Best practice in Google Ads optimisation – smart bidding strategies
The new best practice in Google Ads bid optimisation involves the use of ‘smart’ bidding strategies. Previously, a manual method was preferred, however, as advertisers become more familiar with the use of these strategies they are becoming the go-to for maximising conversion rates.
What are smart bidding strategies?
Smart strategies use machine learning algorithms to find users that are more likely to record a conversion compared to the average user. Using historical data, as well as a wide range of contextual signals, these strategies will optimise your bids in the real-time auction. However, it is crucial to choose the right strategy in line with your overall goal.
The strategies are categorised into three areas, those that focus on; eCommerce, lead generation and brand awareness. eCommerce activity, including Shopping campaigns, would benefit from Target ROAS or Maximise Conversion Value. The first of which allows you to optimise towards your ideal return on ad spend, whereas the second and more aggressive option optimises towards higher conversion values. However, if your goal is lead generation then you may opt for Target CPA which optimises your ideal cost per lead or Maximise Conversions which looks to generate as many conversions as possible for your spend.
Most advertisers would stop here, however, there are certain actions you can take to limit the amount of risk you take by opening up your campaigns to machine learning.
- Reduce risk by customising portfolio bid strategies bespoke to each campaign
- Use seasonality adjustments to account for significant changes to conversion rates or upcoming events
- Use data exclusions to protect historical data from faulty tracking
Portfolio bid strategies were originally created for convenience to let you quickly apply a custom bid strategy to accounts as a whole. The flexibility it provides, however, allows you to customise parameters like reducing your maximum cost-per-click bespoke to each of your campaigns, which aren’t otherwise available in the interface. Strategies like Max Conversions have a tendency to run away with CPC’s so this method allows you to reduce your risk by capping CPC but still benefit from machine learning.

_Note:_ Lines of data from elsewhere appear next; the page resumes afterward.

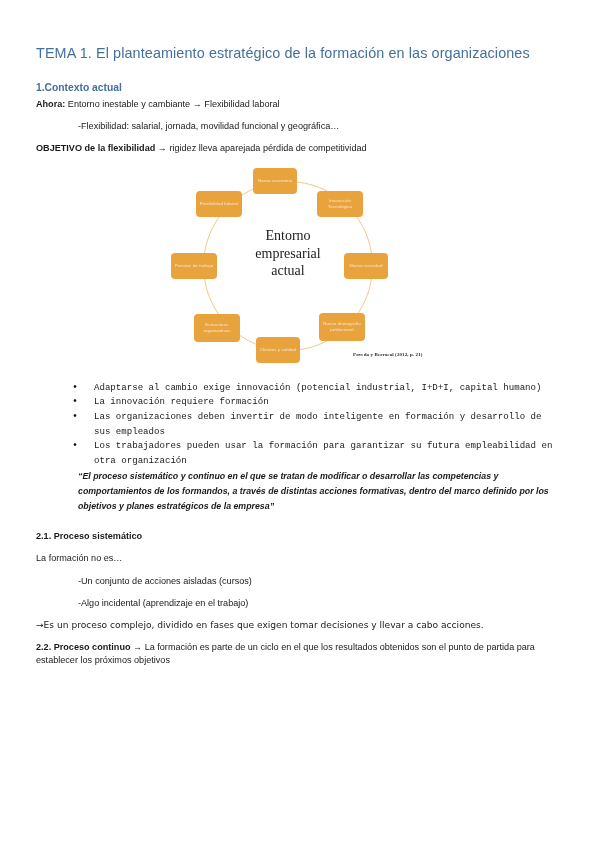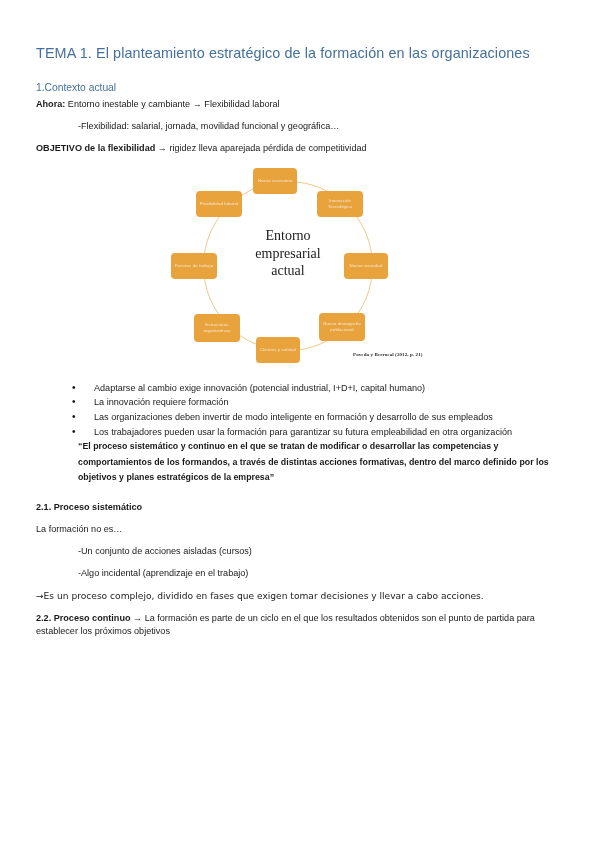--- a/index.html
+++ b/index.html
@@ -38,7 +38,7 @@
   }
   h2.section-head {
     font-size: 10.3px;
-    font-weight: 400;
+    font-weight: 700;
     color: #44709d;
     margin: 0 0 4px 0;
     line-height: 1.3;

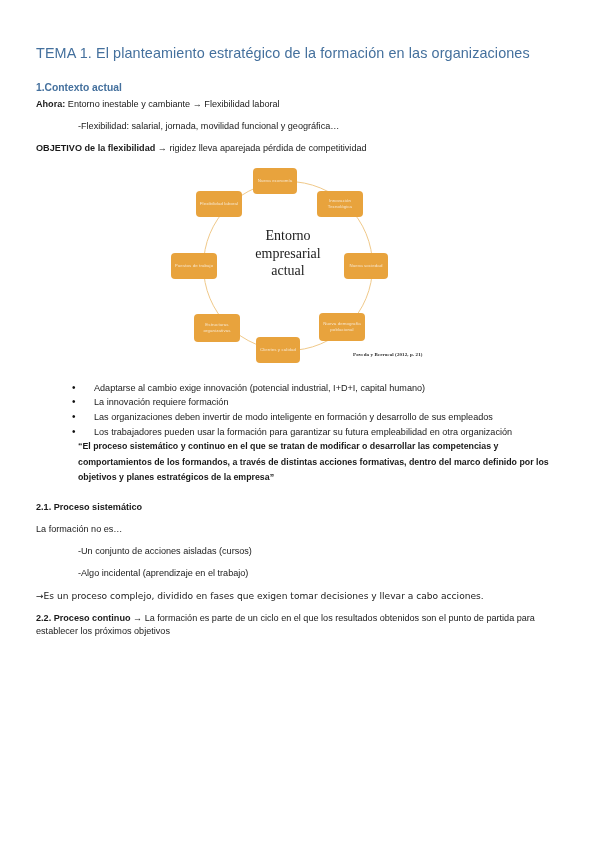--- a/index.html
+++ b/index.html
@@ -131,6 +131,7 @@
     list-style: none;
     margin: 4px 0 0 0;
     padding: 0 0 0 36px;
+    font-family: Liberation Mono, monospace;
   }
   ul.bullets li {
     font-size: 9.1px;

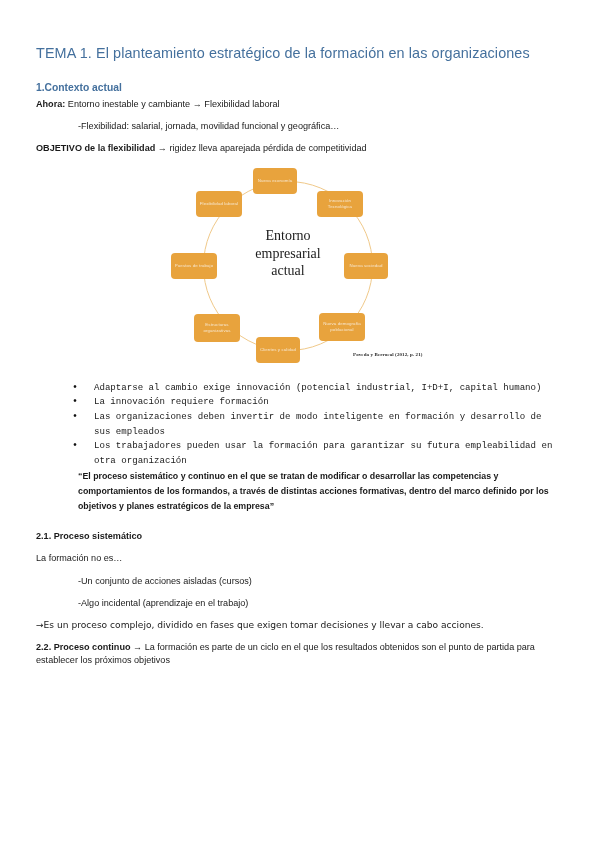--- a/index.html
+++ b/index.html
@@ -153,6 +153,7 @@
     margin: 0 0 16px 0;
     padding-left: 42px;
     padding-right: 10px;
+    font-style: italic;
     font-size: 8.8px;
     font-weight: bold;
     line-height: 1.72;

Seasonality adjustments are a way to inform the strategy of large upcoming changes to conversion rates like Black Friday, keeping in mind that data is key to performance. This will convey to the algorithm that this uptake isn’t a one-off and therefore shouldn’t be overly aggressive. Again, if this wasn’t in place then you could easily see an increase in spend and CPC.
Google has recently announced that data-driven attribution is set to become the default model, therefore increasing the importance of historical data. Data exclusions allow you to exclude short periods of time from the strategy to protect the conversion data you have previously collected.
Google Ads continues to move down the route of smart, or responsive, advertising, therefore it becomes increasingly important to understand how we can control Ads campaigns while Google slowly removes that control.